**About this exercise**
In the entries below, find every line holding the string "bicon" and collect it.

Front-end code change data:

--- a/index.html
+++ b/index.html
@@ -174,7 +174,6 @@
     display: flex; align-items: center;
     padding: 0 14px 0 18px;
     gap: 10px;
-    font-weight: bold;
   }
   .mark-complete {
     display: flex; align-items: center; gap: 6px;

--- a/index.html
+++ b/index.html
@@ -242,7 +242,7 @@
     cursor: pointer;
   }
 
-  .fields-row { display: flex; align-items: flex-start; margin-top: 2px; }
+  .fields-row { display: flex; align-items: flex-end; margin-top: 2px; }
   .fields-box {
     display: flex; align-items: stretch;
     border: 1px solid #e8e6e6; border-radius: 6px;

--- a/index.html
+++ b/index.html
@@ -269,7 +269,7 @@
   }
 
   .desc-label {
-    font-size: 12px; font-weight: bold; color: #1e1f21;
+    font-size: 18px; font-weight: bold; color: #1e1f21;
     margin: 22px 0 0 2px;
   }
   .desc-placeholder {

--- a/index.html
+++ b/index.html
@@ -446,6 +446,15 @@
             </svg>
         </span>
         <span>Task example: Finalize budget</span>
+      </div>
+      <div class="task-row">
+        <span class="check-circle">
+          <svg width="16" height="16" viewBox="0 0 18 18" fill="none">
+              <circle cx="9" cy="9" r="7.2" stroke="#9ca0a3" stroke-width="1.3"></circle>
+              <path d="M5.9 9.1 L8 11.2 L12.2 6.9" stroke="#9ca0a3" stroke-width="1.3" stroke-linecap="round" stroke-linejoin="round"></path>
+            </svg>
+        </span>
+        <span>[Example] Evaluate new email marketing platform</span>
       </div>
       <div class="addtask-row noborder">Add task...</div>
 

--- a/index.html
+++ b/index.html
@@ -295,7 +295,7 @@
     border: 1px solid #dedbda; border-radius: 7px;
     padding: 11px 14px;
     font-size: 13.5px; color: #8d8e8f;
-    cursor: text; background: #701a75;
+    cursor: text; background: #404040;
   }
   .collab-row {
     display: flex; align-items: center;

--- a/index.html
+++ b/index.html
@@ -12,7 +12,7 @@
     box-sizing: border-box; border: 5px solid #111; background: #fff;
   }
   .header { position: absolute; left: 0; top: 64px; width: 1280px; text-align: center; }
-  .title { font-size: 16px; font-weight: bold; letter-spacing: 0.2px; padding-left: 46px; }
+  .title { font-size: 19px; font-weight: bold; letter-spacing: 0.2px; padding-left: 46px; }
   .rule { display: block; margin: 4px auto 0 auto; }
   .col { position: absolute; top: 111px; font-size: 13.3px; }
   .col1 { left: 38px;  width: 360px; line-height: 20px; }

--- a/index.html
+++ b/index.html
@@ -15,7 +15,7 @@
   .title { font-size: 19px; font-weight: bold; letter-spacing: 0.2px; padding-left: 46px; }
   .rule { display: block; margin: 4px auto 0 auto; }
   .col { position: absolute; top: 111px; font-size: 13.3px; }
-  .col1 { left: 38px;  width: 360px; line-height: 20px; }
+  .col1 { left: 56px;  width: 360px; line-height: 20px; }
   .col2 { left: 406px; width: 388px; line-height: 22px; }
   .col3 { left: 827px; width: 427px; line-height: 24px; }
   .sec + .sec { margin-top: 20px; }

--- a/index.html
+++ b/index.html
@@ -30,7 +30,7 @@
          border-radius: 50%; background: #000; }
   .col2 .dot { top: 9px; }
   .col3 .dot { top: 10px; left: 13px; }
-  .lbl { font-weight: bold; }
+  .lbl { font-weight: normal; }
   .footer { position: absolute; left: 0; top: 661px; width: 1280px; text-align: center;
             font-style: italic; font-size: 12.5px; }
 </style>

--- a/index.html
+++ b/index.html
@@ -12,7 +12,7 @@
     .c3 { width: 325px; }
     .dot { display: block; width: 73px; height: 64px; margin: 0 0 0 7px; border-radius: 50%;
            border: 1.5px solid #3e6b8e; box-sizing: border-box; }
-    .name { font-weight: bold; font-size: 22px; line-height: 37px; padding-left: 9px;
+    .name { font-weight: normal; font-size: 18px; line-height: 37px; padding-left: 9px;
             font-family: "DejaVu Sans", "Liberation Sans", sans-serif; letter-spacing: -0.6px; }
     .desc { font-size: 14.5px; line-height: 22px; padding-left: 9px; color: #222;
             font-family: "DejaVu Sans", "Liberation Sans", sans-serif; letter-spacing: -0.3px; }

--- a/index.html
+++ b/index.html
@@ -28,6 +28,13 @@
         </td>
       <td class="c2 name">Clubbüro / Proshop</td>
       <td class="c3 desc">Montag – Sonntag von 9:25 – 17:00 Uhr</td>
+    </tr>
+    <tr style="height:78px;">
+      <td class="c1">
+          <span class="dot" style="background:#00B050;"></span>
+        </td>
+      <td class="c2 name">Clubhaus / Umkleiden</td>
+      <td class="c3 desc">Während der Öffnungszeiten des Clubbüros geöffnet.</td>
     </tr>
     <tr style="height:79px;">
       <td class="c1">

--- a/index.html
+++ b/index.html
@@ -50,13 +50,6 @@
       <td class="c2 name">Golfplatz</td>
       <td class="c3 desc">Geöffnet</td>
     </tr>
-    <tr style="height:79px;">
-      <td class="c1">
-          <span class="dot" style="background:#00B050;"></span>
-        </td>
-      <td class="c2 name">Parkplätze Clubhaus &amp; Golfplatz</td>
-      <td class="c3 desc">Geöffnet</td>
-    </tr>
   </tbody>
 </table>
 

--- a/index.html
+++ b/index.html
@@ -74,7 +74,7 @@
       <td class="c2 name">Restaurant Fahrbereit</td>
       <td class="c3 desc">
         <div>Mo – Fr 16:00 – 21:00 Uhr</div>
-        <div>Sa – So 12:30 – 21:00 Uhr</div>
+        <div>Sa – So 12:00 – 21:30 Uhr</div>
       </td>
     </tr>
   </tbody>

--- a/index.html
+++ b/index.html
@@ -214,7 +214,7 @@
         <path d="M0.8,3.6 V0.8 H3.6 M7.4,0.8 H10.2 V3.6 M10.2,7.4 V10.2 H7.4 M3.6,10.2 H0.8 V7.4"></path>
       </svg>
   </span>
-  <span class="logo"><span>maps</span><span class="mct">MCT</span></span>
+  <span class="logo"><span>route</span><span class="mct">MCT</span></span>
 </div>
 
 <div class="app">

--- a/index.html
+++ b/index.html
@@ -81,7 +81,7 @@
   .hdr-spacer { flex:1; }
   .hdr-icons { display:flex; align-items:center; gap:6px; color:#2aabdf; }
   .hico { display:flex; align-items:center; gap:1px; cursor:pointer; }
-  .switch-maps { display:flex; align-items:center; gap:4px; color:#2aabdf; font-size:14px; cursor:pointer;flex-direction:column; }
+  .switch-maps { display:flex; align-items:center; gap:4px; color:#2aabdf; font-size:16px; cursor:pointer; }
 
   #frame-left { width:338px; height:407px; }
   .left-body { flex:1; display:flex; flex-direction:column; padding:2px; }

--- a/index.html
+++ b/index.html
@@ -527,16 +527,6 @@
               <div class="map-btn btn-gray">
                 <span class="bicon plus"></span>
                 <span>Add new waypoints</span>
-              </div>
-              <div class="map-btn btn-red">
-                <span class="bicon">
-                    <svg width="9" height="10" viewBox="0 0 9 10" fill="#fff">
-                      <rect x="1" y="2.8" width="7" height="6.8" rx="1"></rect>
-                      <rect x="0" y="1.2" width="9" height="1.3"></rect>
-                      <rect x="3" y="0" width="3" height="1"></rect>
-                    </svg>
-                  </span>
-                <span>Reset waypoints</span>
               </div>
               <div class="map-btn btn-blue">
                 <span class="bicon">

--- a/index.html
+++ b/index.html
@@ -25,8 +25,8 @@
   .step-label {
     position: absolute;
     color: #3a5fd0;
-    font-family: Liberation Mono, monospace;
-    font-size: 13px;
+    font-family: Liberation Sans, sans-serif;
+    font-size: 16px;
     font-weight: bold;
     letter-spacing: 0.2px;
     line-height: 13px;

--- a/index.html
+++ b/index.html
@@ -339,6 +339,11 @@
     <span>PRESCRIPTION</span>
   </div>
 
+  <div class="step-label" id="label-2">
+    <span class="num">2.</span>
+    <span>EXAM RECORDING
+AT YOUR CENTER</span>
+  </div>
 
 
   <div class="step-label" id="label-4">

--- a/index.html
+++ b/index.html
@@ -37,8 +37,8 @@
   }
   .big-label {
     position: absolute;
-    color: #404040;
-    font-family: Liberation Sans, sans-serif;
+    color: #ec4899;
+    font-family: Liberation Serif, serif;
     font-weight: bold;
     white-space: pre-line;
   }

**Expected output**
                 <span class="bicon plus"></span>
-                <span class="bicon">
                 <span class="bicon">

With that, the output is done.